Senin, 28 Februari 2011

Batasan Berbohong Kepada Istri

Seorang suami boleh berbohong kepada istrinya dalam rangka menyenangkan perasaan istrinya dan dalam rangka memperdalam rasa kasih sayang antara keduanya. Hal itu berdasarkan hadits Ummu Kultsum binti ‘Uqbah Radhialloohu 'Anha, ia berkata, “Saya belum pernah mendengar Rasululloh Shallallaahu 'Alaihi Wa Sallam membolehkan dusta sedikitpun kecuali dalam tiga keadaan, beliau mengatakan,


“Aku tidak menganggap sebuah dusta, (1) Seorang yang mendamaikan antara manusia, ia mengatakan sesuatu yang tujuannyatidak lain adalah memperbaiki hubungan manusia. Begitu pula (2) seorang yang mengatakan sesuatu dalam peperangan. Dan juga (3) Seseorang suami yang mengatakan sesuatu untuk istrinya serta seorang istri yang mengatakan sesuatu untuk suaminya”.

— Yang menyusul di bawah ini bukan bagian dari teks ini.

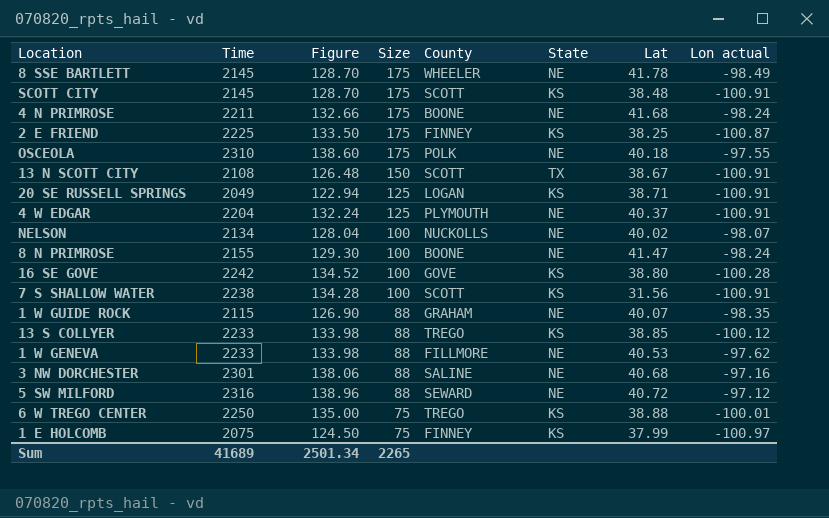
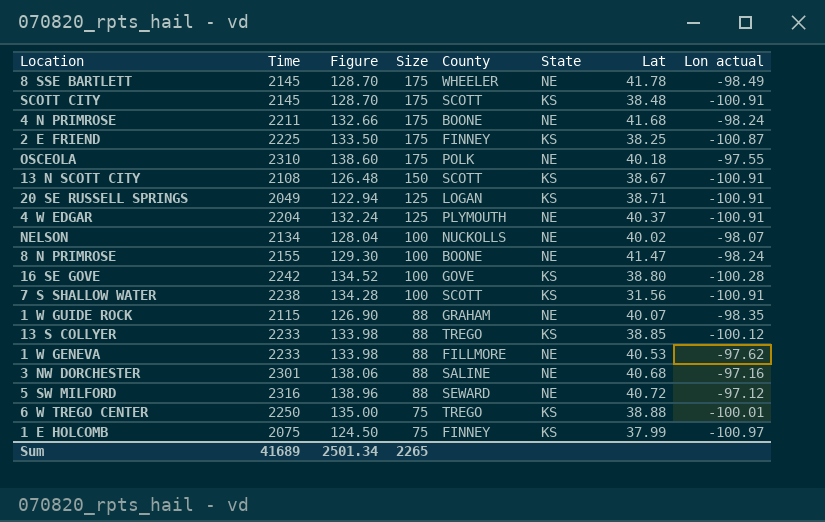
13 N SCOTT CITY | State: TX -> KS

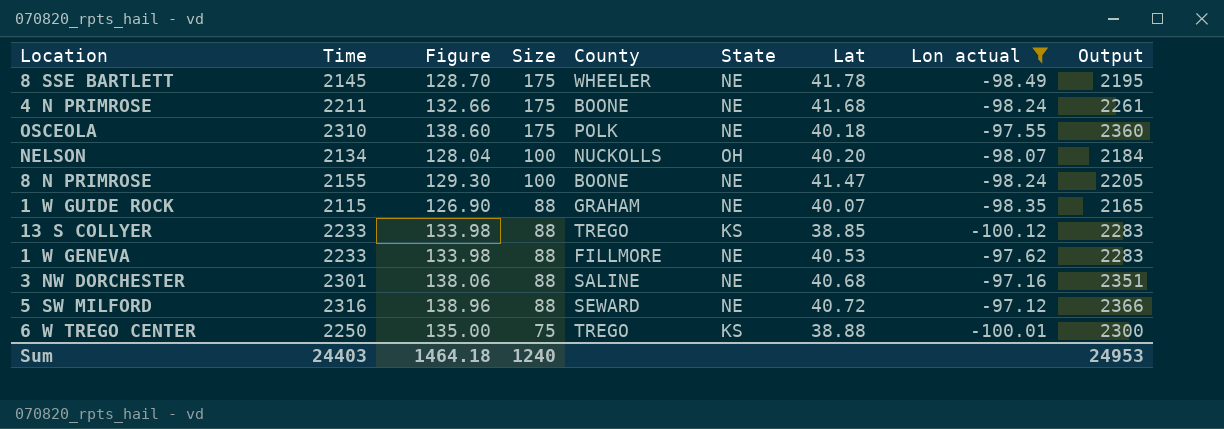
filter: none -> Lon actual >= -100.12
column Output | formula: none -> [Time] + 50
NELSON | State: NE -> OH
NELSON | Lat: 40.02 -> 40.20
Sum | Time: 41689 -> 24403
Sum | Figure: 2501.34 -> 1464.18
Sum | Size: 2265 -> 1240

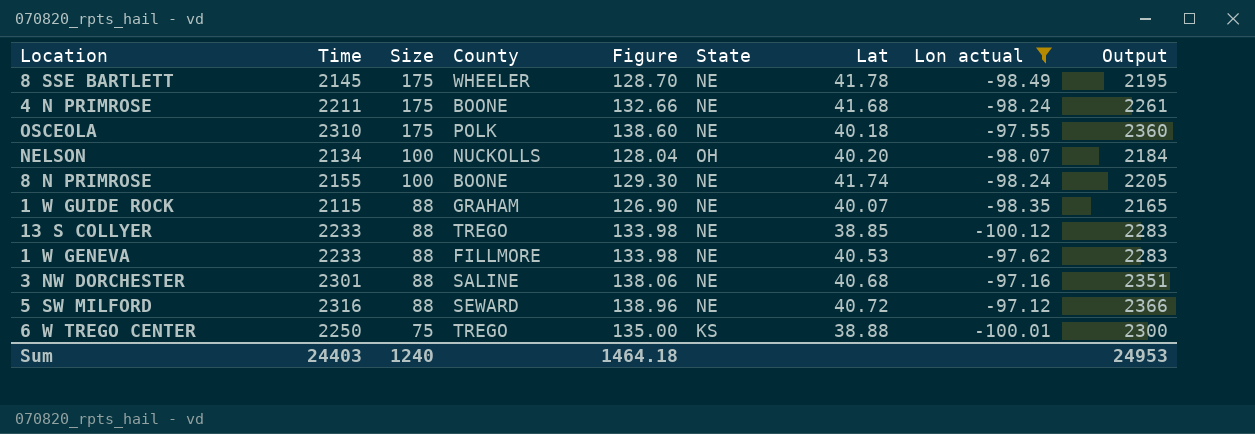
column Figure | position: 3 -> 5
8 N PRIMROSE | Lat: 41.47 -> 41.74
13 S COLLYER | State: KS -> NE

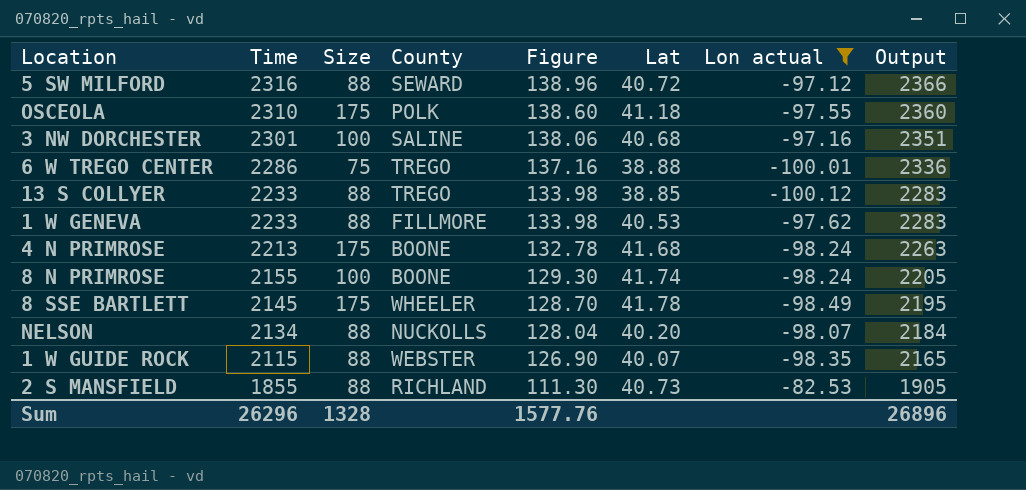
row order: Size descending -> Time descending
column State | position: 6 -> none
OSCEOLA | Lat: 40.18 -> 41.18
3 NW DORCHESTER | Size: 88 -> 100
6 W TREGO CENTER | Time: 2250 -> 2286
6 W TREGO CENTER | Figure: 135.00 -> 137.16
6 W TREGO CENTER | Output: 2300 -> 2336
4 N PRIMROSE | Time: 2211 -> 2213
4 N PRIMROSE | Figure: 132.66 -> 132.78
4 N PRIMROSE | Output: 2261 -> 2263
NELSON | Size: 100 -> 88
1 W GUIDE ROCK | County: GRAHAM -> WEBSTER
row 2 S MANSFIELD: none -> 1855 | 88 | RICHLAND | 111.30 | 40.73 | -82.53 | 1905
Sum | Time: 24403 -> 26296
Sum | Size: 1240 -> 1328
Sum | Figure: 1464.18 -> 1577.76
Sum | Output: 24953 -> 26896

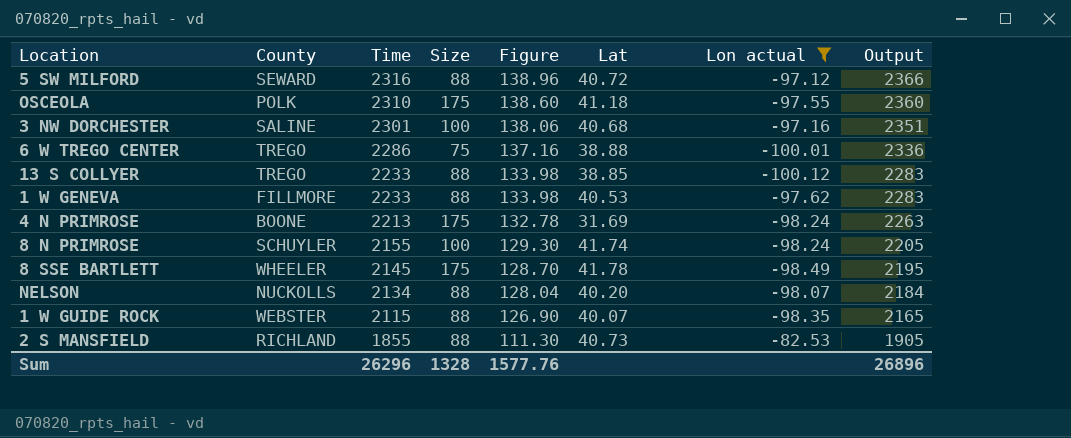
column County | position: 4 -> 2
4 N PRIMROSE | Lat: 41.68 -> 31.69
8 N PRIMROSE | County: BOONE -> SCHUYLER

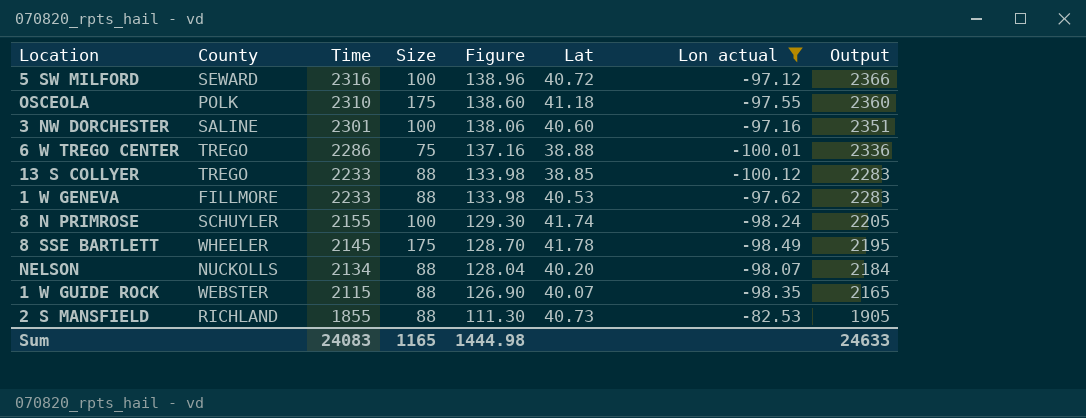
row 4 N PRIMROSE: BOONE | 2213 | 175 | 132.78 | 31.69 | -98.24 | 2263 -> none
5 SW MILFORD | Size: 88 -> 100
3 NW DORCHESTER | Lat: 40.68 -> 40.60
Sum | Time: 26296 -> 24083
Sum | Size: 1328 -> 1165
Sum | Figure: 1577.76 -> 1444.98
Sum | Output: 26896 -> 24633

Shahih, Diriwayatkan oleh al- Bukhori dan Muslim, serta Abu Dawud (XIII/ 263), an- Nasa-i dan Ahmad (VI/ 404), Ibnu Jarir dalam Tahdzibul Atsar (III/ 131- 132& 133), al- Khatib dalam al- Kifayah (180- 181), dan selain mereka. Ada penyerta baginya dari Hadits Asma’ binti Yazid Radhialloohu 'Anha.

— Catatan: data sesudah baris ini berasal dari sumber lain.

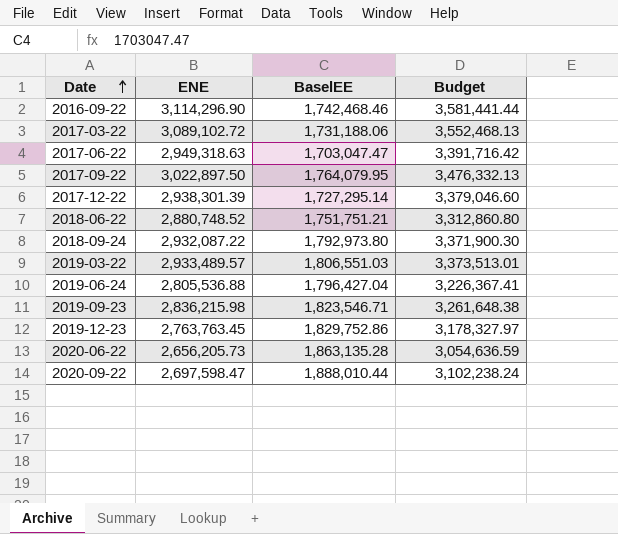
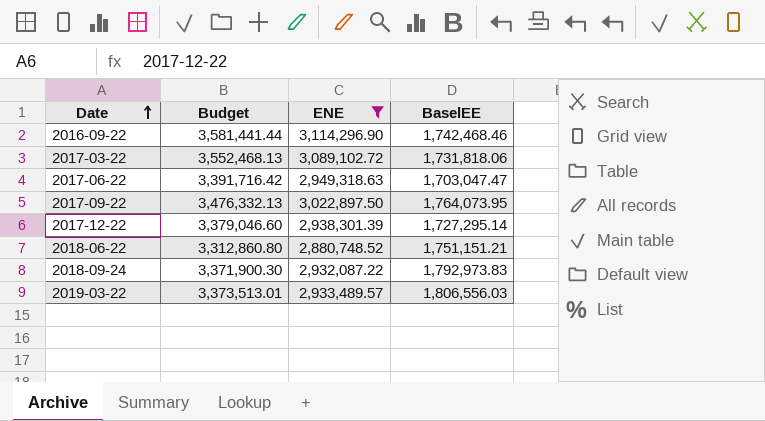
filter: none -> ENE >= 2,880,748.52
column Budget | position: 4 -> 2
2017-03-22 | BaselEE: 1,731,188.06 -> 1,731,818.06
2017-09-22 | BaselEE: 1,764,079.95 -> 1,764,073.95
2018-06-22 | BaselEE: 1,751,751.21 -> 1,751,151.21
2018-09-24 | BaselEE: 1,792,973.80 -> 1,792,973.83
2019-03-22 | BaselEE: 1,806,551.03 -> 1,806,556.03

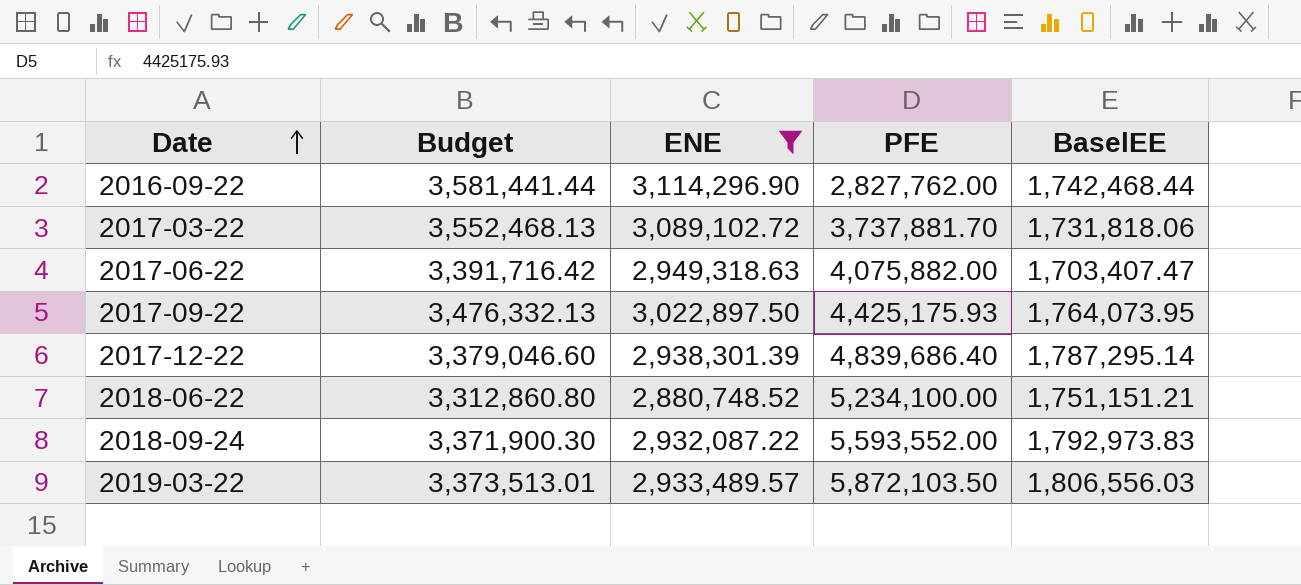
column PFE | position: none -> 4
2016-09-22 | BaselEE: 1,742,468.46 -> 1,742,468.44
2017-06-22 | BaselEE: 1,703,047.47 -> 1,703,407.47
2017-12-22 | BaselEE: 1,727,295.14 -> 1,787,295.14

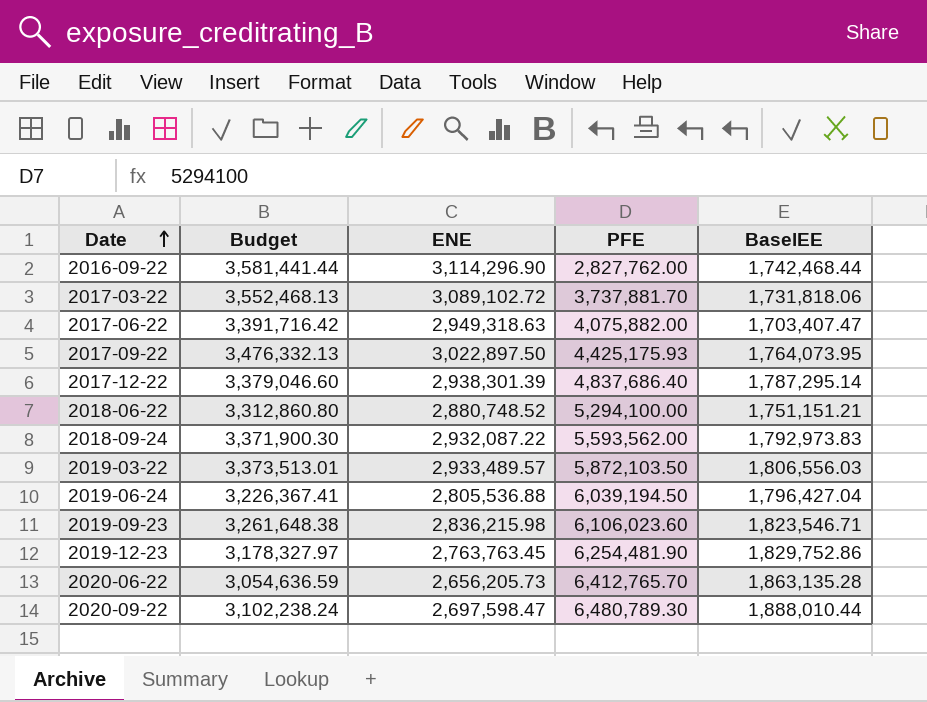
filter: ENE >= 2,880,748.52 -> none
2017-12-22 | PFE: 4,839,686.40 -> 4,837,686.40
2018-06-22 | PFE: 5,234,100.00 -> 5,294,100.00
2018-09-24 | PFE: 5,593,552.00 -> 5,593,562.00

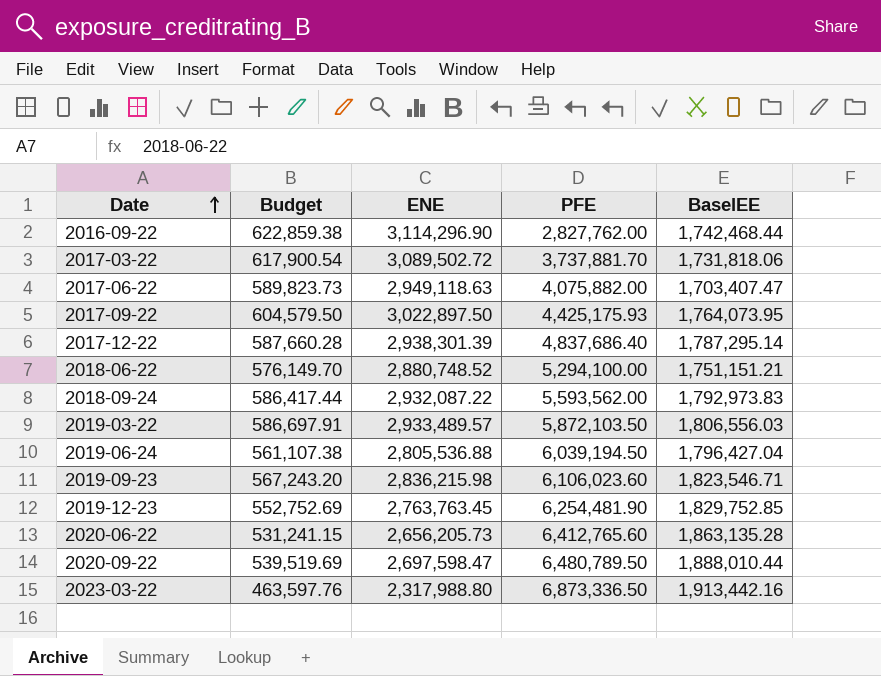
column Budget | formula: [ENE] * 1.15 -> [ENE] * 0.2
2017-03-22 | ENE: 3,089,102.72 -> 3,089,502.72
2017-06-22 | ENE: 2,949,318.63 -> 2,949,118.63
2019-12-23 | BaselEE: 1,829,752.86 -> 1,829,752.85
2020-06-22 | PFE: 6,412,765.70 -> 6,412,765.60
2020-09-22 | PFE: 6,480,789.30 -> 6,480,789.50
row 2023-03-22: none -> 463,597.76 | 2,317,988.80 | 6,873,336.50 | 1,913,442.16

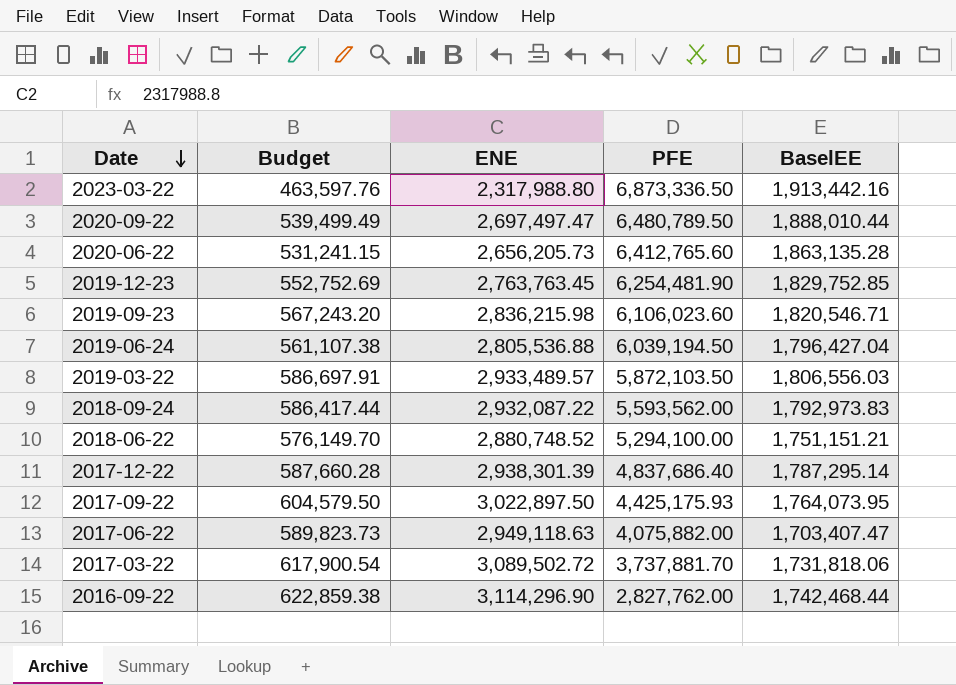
row order: Date ascending -> Date descending
2020-09-22 | Budget: 539,519.69 -> 539,499.49
2020-09-22 | ENE: 2,697,598.47 -> 2,697,497.47
2019-09-23 | BaselEE: 1,823,546.71 -> 1,820,546.71

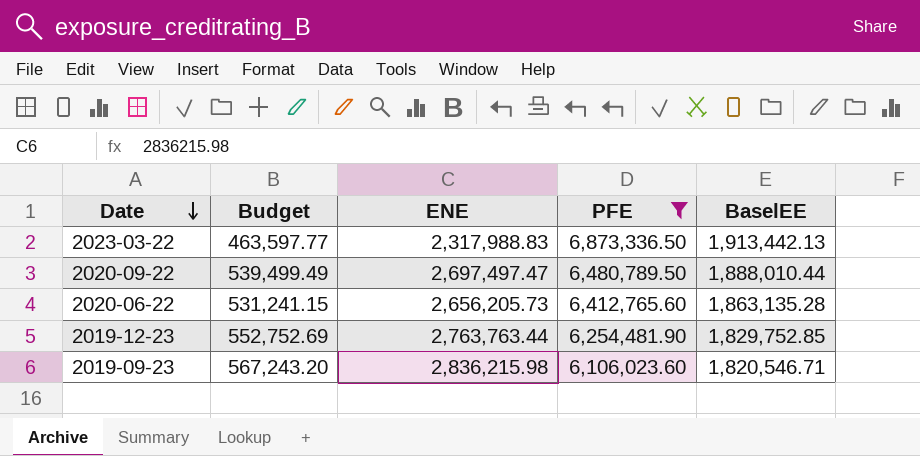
filter: none -> PFE >= 6,106,023.60
2023-03-22 | Budget: 463,597.76 -> 463,597.77
2023-03-22 | ENE: 2,317,988.80 -> 2,317,988.83
2023-03-22 | BaselEE: 1,913,442.16 -> 1,913,442.13
2019-12-23 | ENE: 2,763,763.45 -> 2,763,763.44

Dikeluarkan oleh at- Tirmidzi (VI/ 68), Ahmad (VI/ 454, 459, 461), Ibnu Jarir dalam Tahdzibul Atsar (III/ 128). At- Tirmidzi berkata, “Hadits Hasan, kami tidak mengetahui hadits Asma’ ini kecuali dari jalur Ibnu Khutseim”. Saya (Abu Ishaq al- Huweini al- Atsary_ penulis.red) katakan, “Ibnu Khutseim ini namanya adalah Abdulloh bin Utsman, seorang perawi Tsiqah insya ALLOH. Ucapan an- Nasa-i mengesankan ia bukan seorang hafizh sebagaimana yang telah saya jelaskan dalam Badzlul Ihsan.

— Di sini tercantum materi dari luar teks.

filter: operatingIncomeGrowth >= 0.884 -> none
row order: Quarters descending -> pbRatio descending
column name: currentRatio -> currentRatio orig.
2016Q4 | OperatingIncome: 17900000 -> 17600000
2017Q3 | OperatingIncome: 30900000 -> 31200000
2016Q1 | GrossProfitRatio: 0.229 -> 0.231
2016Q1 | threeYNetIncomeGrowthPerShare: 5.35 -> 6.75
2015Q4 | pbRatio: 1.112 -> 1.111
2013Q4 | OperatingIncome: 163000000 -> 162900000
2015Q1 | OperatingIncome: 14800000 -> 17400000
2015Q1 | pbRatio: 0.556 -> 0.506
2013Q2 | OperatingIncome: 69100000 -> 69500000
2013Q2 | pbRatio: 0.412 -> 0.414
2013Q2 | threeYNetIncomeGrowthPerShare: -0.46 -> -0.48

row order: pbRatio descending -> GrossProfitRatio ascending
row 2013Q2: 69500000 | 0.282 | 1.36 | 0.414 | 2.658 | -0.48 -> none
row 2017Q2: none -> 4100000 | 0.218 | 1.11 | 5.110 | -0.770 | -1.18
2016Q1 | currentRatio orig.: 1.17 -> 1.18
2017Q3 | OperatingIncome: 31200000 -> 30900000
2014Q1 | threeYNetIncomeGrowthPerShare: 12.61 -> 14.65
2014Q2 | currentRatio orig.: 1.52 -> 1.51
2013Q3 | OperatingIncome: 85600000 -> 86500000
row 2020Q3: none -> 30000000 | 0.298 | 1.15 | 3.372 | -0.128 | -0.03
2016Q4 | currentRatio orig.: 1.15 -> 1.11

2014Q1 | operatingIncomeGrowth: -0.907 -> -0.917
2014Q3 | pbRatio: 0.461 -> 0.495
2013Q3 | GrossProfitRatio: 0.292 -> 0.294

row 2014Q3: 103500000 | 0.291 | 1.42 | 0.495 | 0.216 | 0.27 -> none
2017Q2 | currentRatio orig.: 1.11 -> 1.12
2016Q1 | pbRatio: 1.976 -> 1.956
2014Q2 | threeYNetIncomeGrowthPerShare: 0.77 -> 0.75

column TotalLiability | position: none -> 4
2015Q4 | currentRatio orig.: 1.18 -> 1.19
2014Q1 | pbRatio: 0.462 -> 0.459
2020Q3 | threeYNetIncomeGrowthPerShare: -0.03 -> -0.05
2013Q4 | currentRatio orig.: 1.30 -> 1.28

Namun sanad dalam hadits tersebut terdapat Syahr bin Hausyab, ia banyak dikomentari negatif oleh para Imam. Barangkali at- Tirmidzi menghasankannya karena banyaknya penyerta yang menguatkannya. Wallohu a’lam.

Berkenaan dengan hadits di atas, Imam an- Nawawi Rahimahulloh berkata,

“Adapun masalah berbohongnya suami kepada istrinya, dan berbohongnya istri kepada suaminya maksudnya adalah dalam kaitannya mengungkapkan rasa cinta, janji- janji yang tidak mengikat, dan sejenisnya. Adapun bohong yang berbau tipu muslihat untuk menghalangi hak salah satu dari keduanya, atau dalam rangka merampas yang bukan haknya, maka hal itu HARAM hukumnya menurut kesepakatan kaum muslimin”. (Lihat Syarah Muslim, karya Imam an- Nawawi).
Wallohu a’lam.

Sumber: ‘Bekal- bekal menuju pelaminan mengikuti Sunnah”. Hal. 126- 128. Abu Ishaq al- Huwaini al- Atsari. Pustaka at- Tibyan. Solo.